Dijana Milošević: One of the numerous exceptional moments of the Festival involved Brazilian film and theater director Eveline Costa, who, for personal reasons, was already planning to be in Serbia around Festival time. We asked her to stay to participate. Completely by chance, in Rio, she had met a woman from Serbia (Nevena Mitić) who was trafficked and now lives in Brazil. Nevana had built a new life, went to psychotherapy and devoted herself to stopping human trafficking. Together, Eveline and Nevena decided to speak through art about the tragedy of this kind of violence. [At the Festival] they presented "Women Trafficking – Art, Violence, and Reality," consisting of a short documentary movie and a short performance by Nevena followed by a discussion moderated by Tanja Nikolić from the Center for Girls based in Niš, Serbia. Nevena, who is not a professional performer, had recognized the power of art in addressing her cause. Her presentation has beauty while also being shocking and heartbreaking. But her message is about encouraging the women to stand up for themselves. She speaks a lot about concrete ways to recognize that you are in that situation. She had been a prostitute in Holland. I feel it is very important that we hear the real story from someone who is not re-traumatized by the re-telling, but who, instead, got back her strength. She was young when it happened. Part of the message is that almost anyone could be a victim. 80 people (all in masks) were in the audience for each of two presentations of this program.

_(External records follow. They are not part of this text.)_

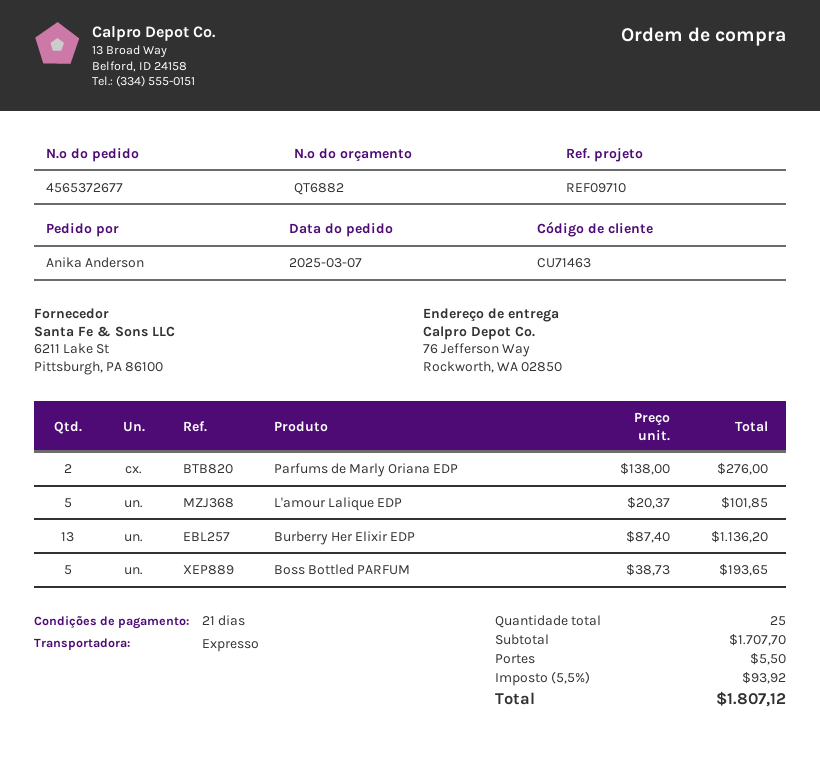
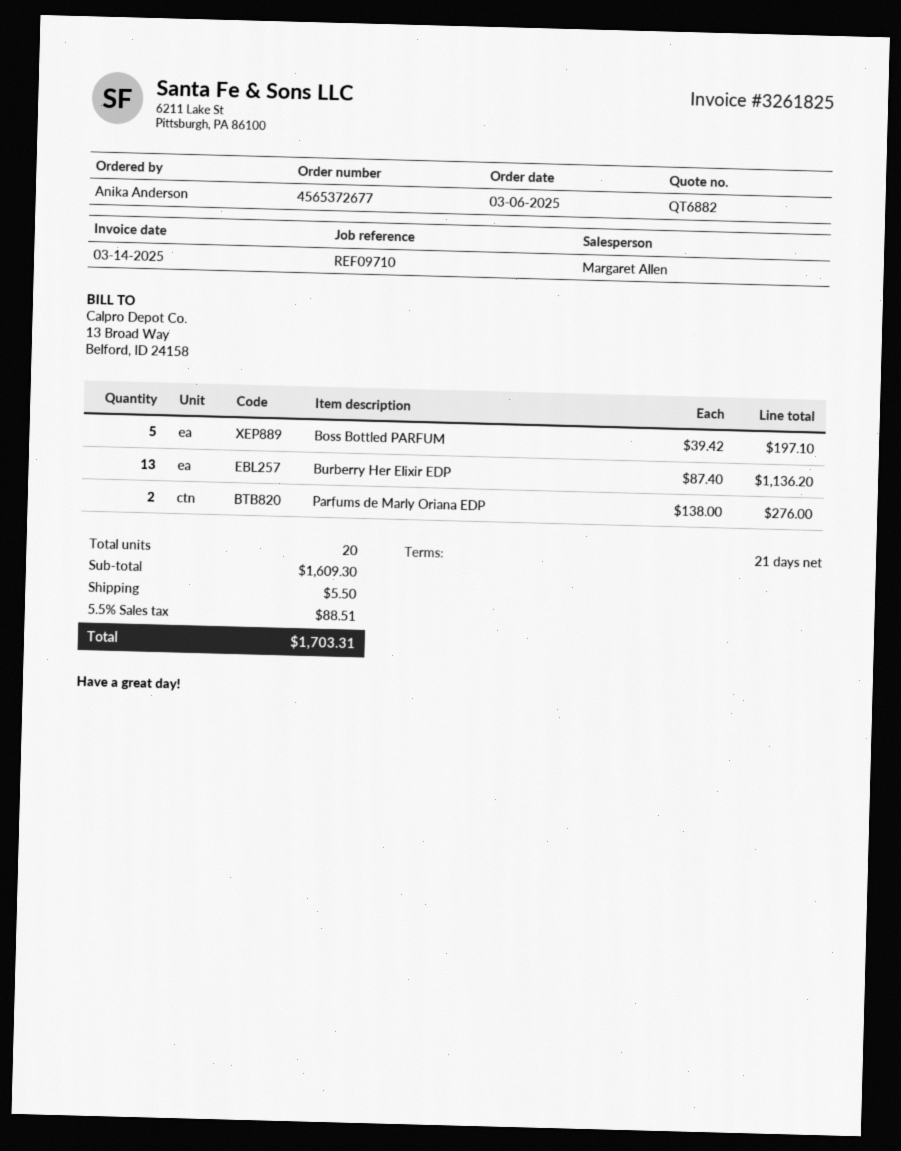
order date: 2025-03-07 -> 2025-03-06
L'amour Lalique EDP: 5 x 20.37 = 101.85 -> none
Boss Bottled PARFUM: 5 x 38.73 = 193.65 -> 5 x 39.42 = 197.10
total quantity: 25 -> 20
subtotal: 1707.70 -> 1609.30
tax: 5.5% = 93.92 -> 5.5% = 88.51
total: 1807.12 -> 1703.31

Another highlight – it is hard to pick because everything was excellent – was a panel discussion on IMPACT/Imagining Together Platform for Arts, Culture and Conflict Transformation.

Participants included Cynthia Cohen and Polly Walker, both from the US, and Claudia Bernardi, from Argentina. Cynthia, Polly and Dijana have been involved with IMPACT from its inception, and now serve as members of its Leadership Circle. IMPACT's mission is to cultivate, activate, nurture and embody imagination, relationships and processes that strengthen endeavors at the intersection of the arts, other aspects of culture, and conflict transformation among artists, communities, activists, scholars, policy makers, funders, and others across many disciplines. Panelists shared examples of the kinds of ethical work – in research and theoretical approach as well as on-the-ground – that can grow through IMPACT's strengthening of the arts, culture and conflict transformation ecosystem as a whole.

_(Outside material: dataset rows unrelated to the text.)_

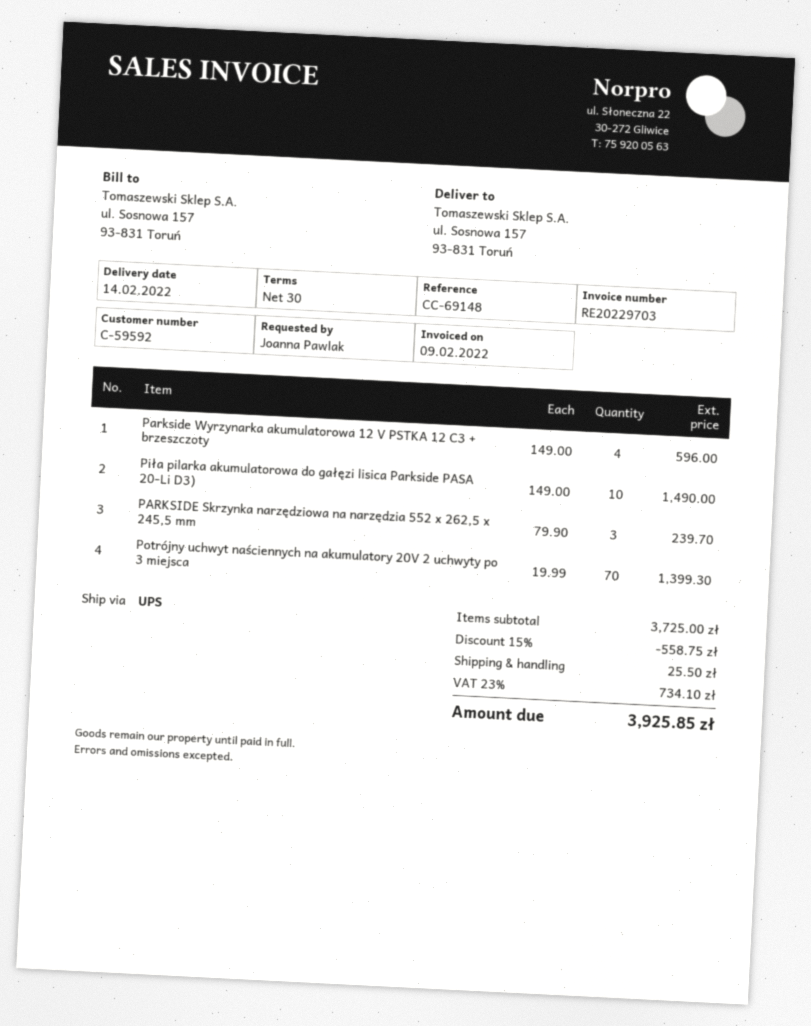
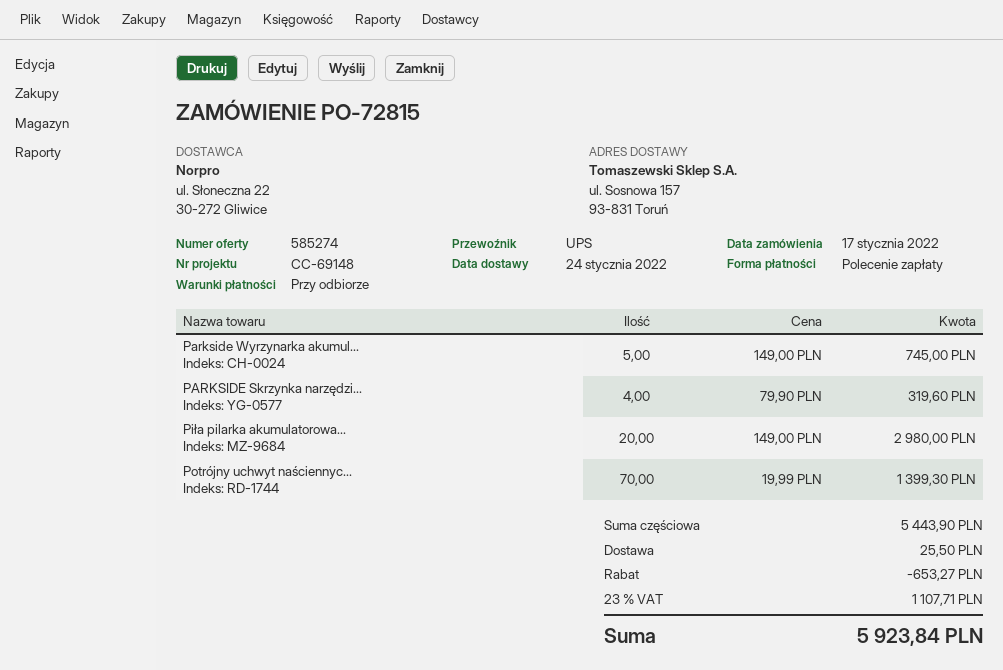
delivery date: 2022-02-14 -> 2022-01-24
payment terms: 30 days -> on receipt
Parkside Wyrzynarka akumulatorowa 12 V PSTKA 12 C3 + brzeszczoty: 4 x 149.00 = 596.00 -> 5 x 149.00 = 745.00
Piła pilarka akumulatorowa do gałęzi lisica Parkside PASA 20-Li D3): 10 x 149.00 = 1490.00 -> 20 x 149.00 = 2980.00
PARKSIDE Skrzynka narzędziowa na narzędzia 552 x 262,5 x 245,5 mm: 3 x 79.90 = 239.70 -> 4 x 79.90 = 319.60
subtotal: 3725.00 -> 5443.90
discount: 558.75 -> 653.27
tax: 23% = 734.10 -> 23% = 1107.71
total: 3925.85 -> 5923.84

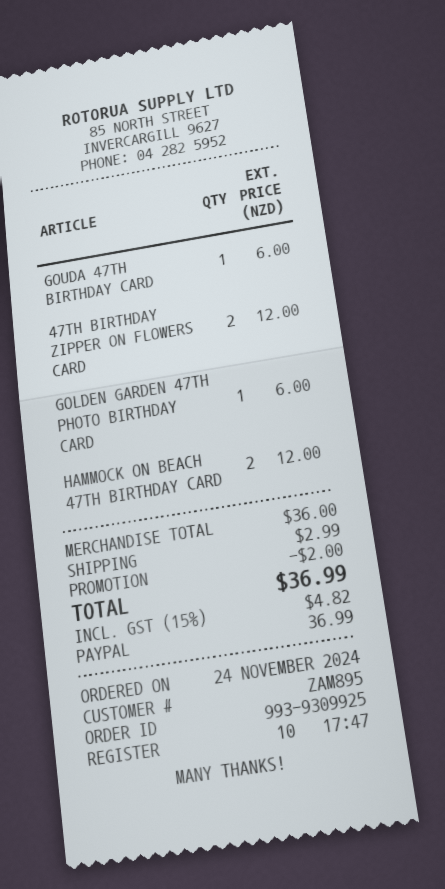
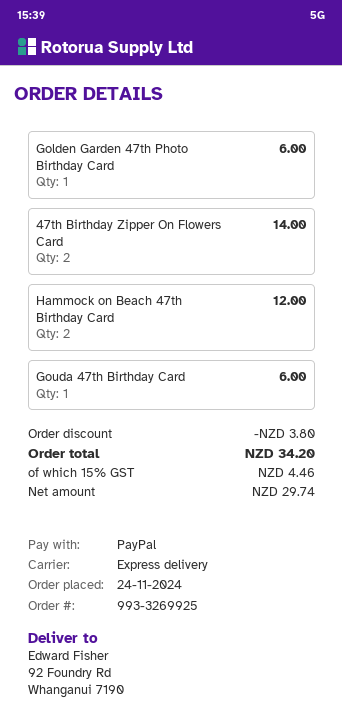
order number: 993-9309925 -> 993-3269925
47TH BIRTHDAY ZIPPER ON FLOWERS CARD: 2 for 12.00 -> 2 for 14.00
discount: 2.00 -> 3.80
shipping: 2.99 -> none
tax: 15% = 4.82 -> 15% = 4.46
total: 36.99 -> 34.20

Dijana: Our world needs the kinds of connections in between all these fields that IMPACT fosters. I wanted to present it to Serbian and broader communities. We [in IMPACT] are still of course thinking of how to involve more people and we are absolutely working in the field of arts and human rights. Also, being in IMPACT is part of my professional identity, so I wanted to include this panel.

After the Festival ended in late October, DAH went on to offer a five-part online training program called, "Act Your Right."

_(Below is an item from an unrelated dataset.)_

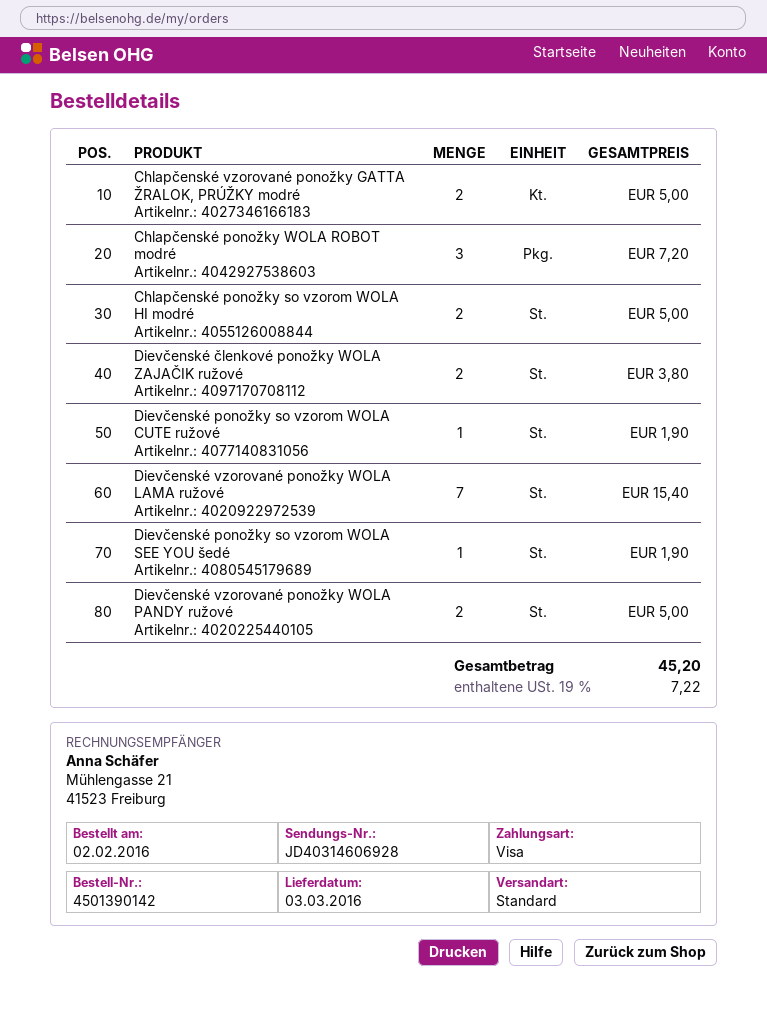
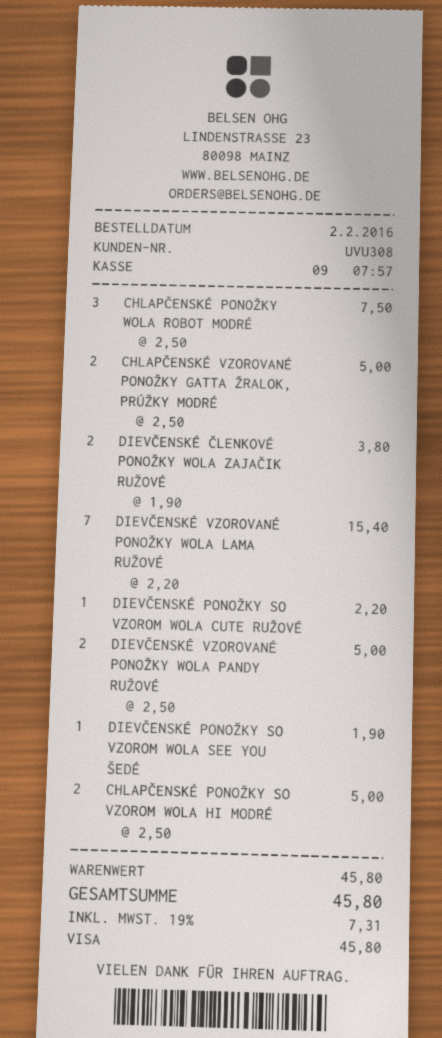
Chlapčenské ponožky WOLA ROBOT modré: 3 for 7.20 -> 3 for 7.50
Dievčenské ponožky so vzorom WOLA CUTE ružové: 1 for 1.90 -> 1 for 2.20
tax: 19% = 7.22 -> 19% = 7.31
total: 45.20 -> 45.80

Dijana: Our goal was to transmit to participants who are not necessarily artists how to make human rights concerns they are burning about into clear ideas for intervention using the arts. It might end up being an installation, a short outdoor performance or something involving visual arts. My colleagues Jadranka Anđelić, director, Ivana Milenović Popović, actress, and I gave them steps: how to get from the problem they want to address to art that makes something visible. Many people don't know where to start. And there are many ways to go about this. We gave examples of our work and, on the last day, the participants were telling me their ideas and I was trying to work with them to help create these steps. We had between 20 and 50 people join us each day, from all over Europe and the U.S. Most were from Serbia, which is especially exciting to me.